*ACTIVITY*. In the data below, find each line containing the string "Leather" and return it.

───── INFORMATION SUPPLIED ─────

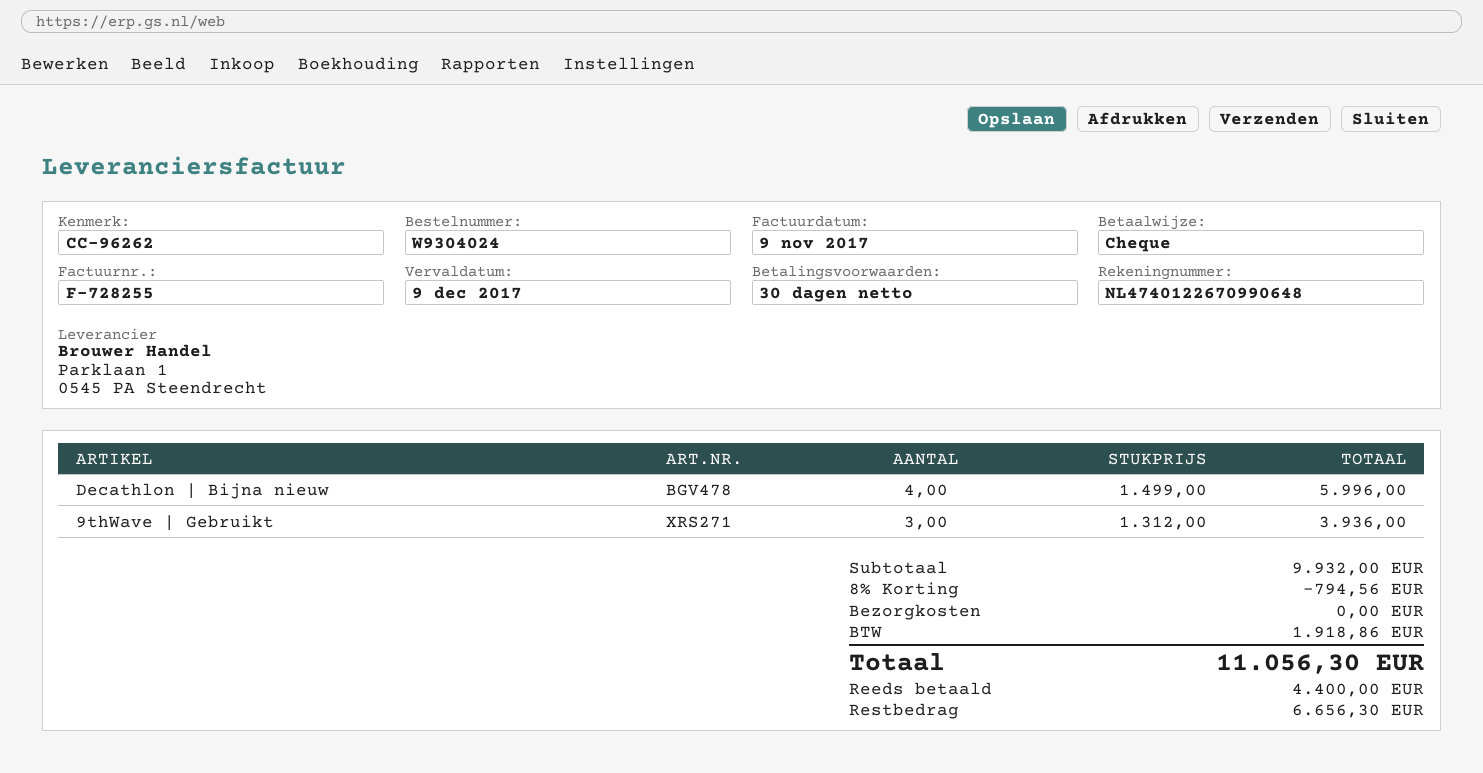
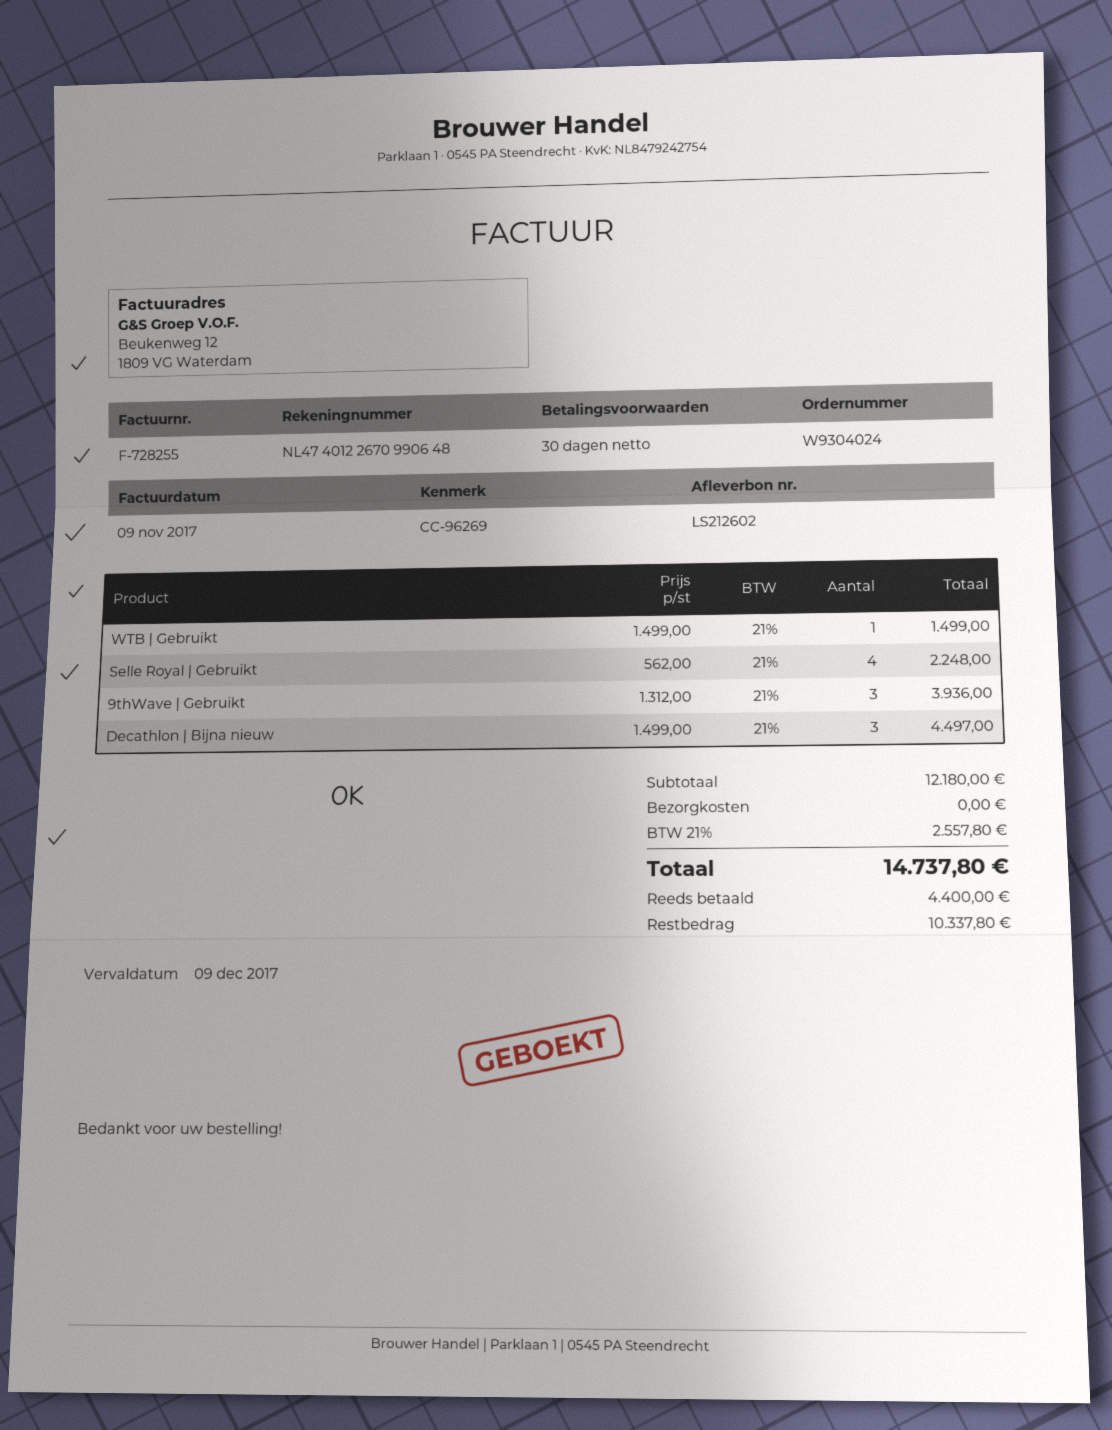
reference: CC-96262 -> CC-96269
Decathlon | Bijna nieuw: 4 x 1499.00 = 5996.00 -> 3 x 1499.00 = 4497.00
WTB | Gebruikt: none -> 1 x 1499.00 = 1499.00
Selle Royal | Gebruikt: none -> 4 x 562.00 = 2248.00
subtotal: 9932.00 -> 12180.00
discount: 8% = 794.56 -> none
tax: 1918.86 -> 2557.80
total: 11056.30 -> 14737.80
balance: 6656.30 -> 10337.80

─────
───── INFORMATION SUPPLIED ─────

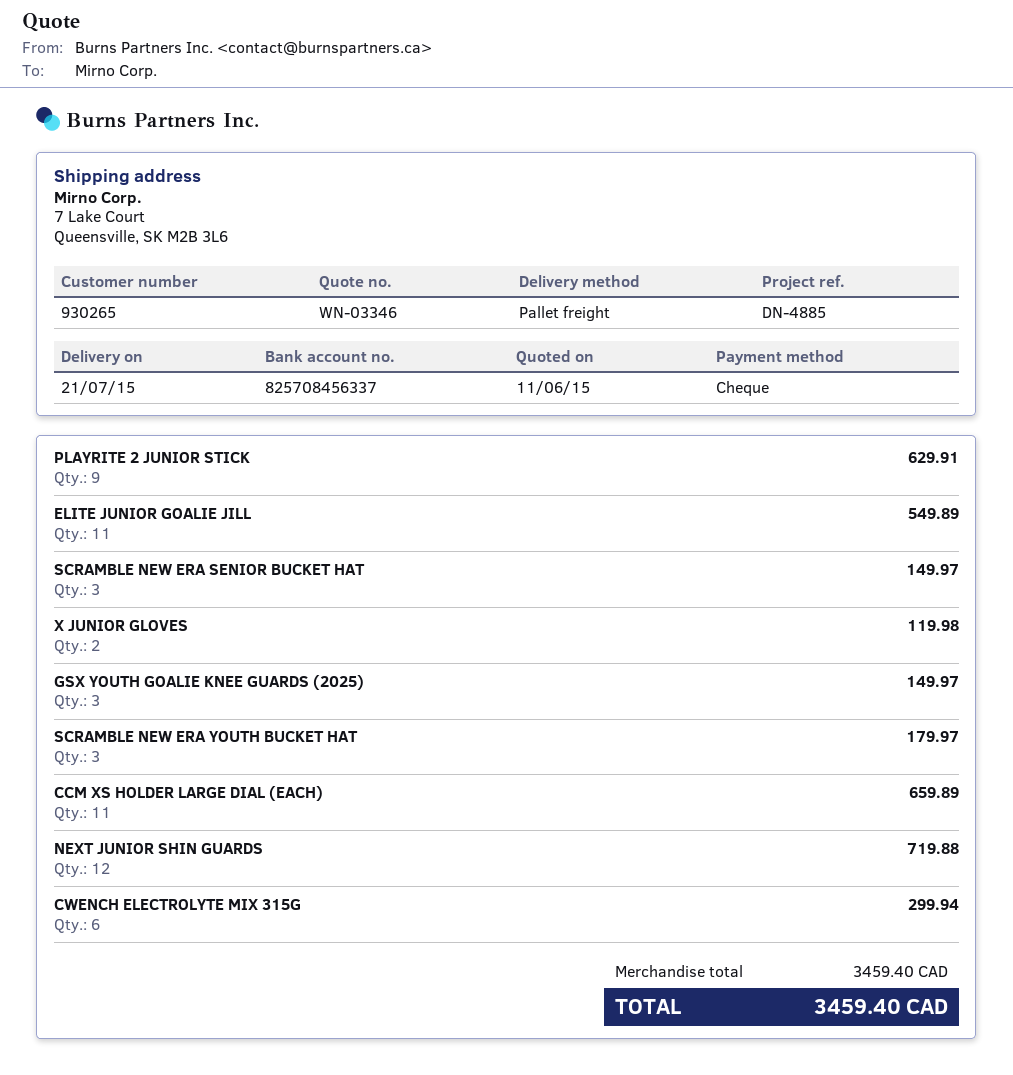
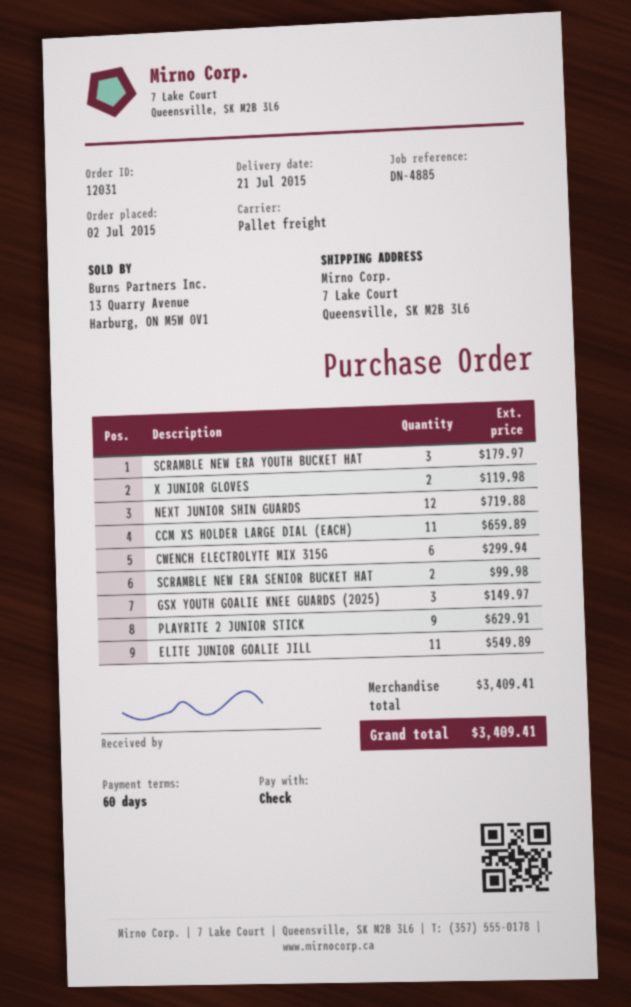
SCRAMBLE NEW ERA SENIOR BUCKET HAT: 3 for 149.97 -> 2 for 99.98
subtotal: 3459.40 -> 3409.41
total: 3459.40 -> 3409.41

─────
───── INFORMATION SUPPLIED ─────

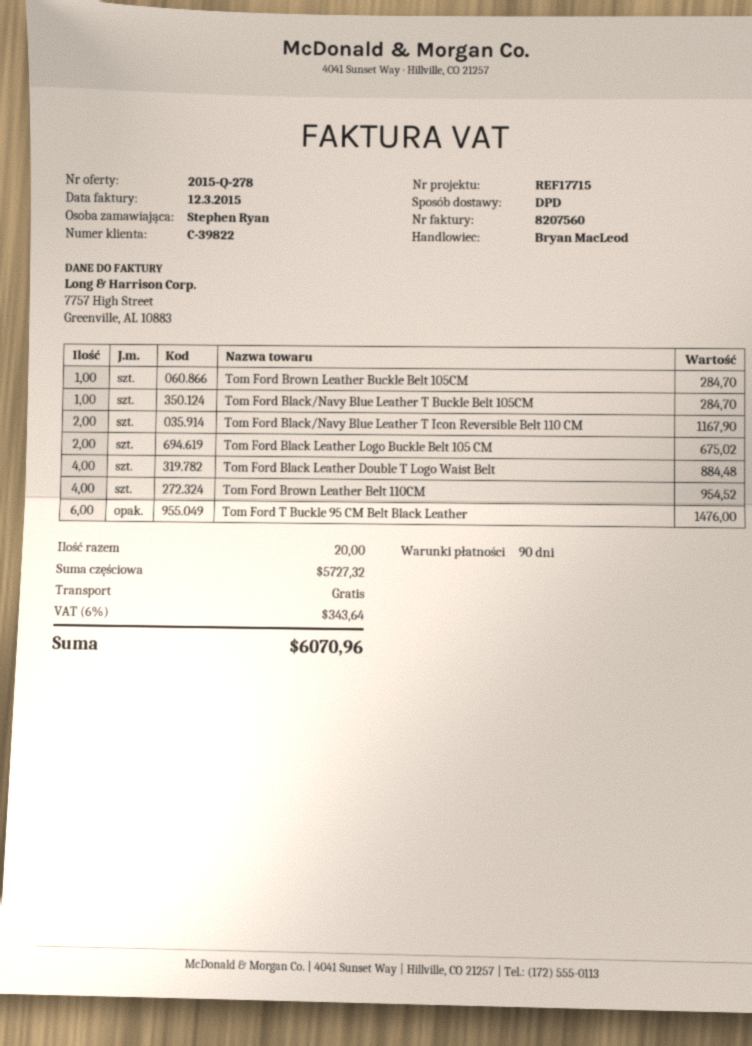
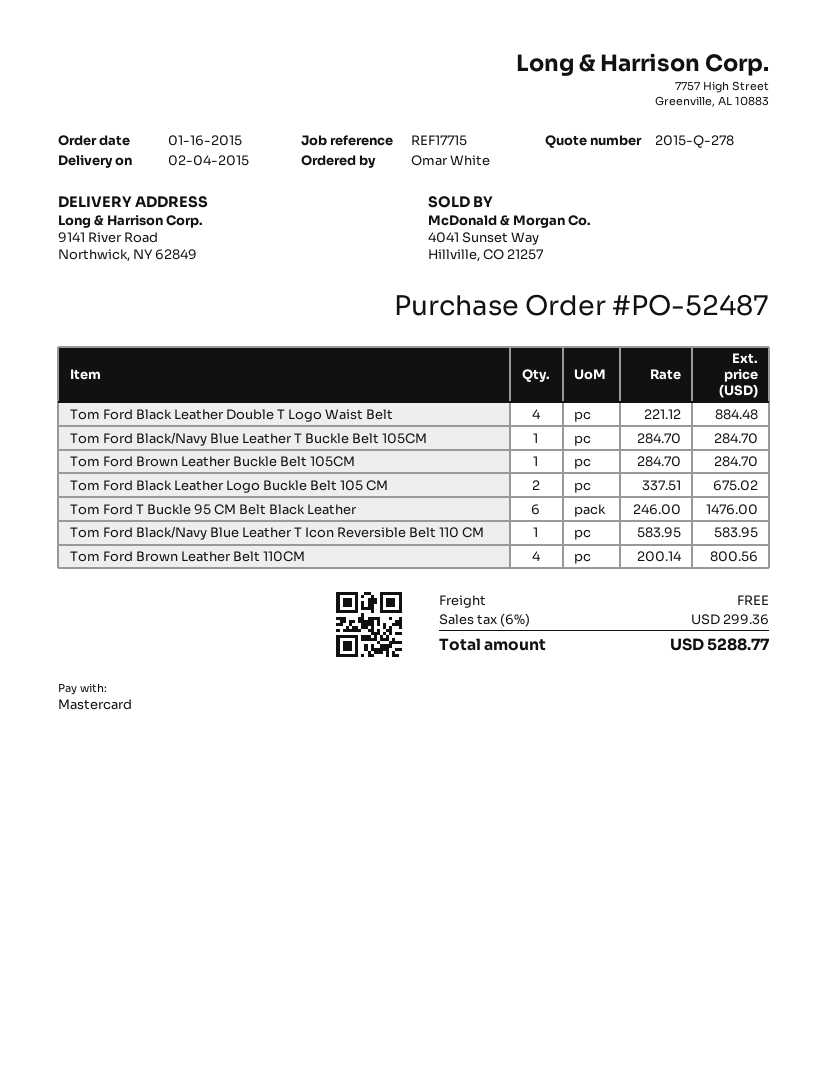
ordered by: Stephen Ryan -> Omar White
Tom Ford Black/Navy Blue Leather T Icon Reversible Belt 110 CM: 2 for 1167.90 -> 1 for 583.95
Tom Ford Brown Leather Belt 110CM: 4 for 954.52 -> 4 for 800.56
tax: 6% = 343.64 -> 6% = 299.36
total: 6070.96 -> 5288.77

─────

*RESULT FOR THIS TASK*.
Tom Ford Black/Navy Blue Leather T Icon Reversible Belt 110 CM: 2 for 1167.90 -> 1 for 583.95
Tom Ford Brown Leather Belt 110CM: 4 for 954.52 -> 4 for 800.56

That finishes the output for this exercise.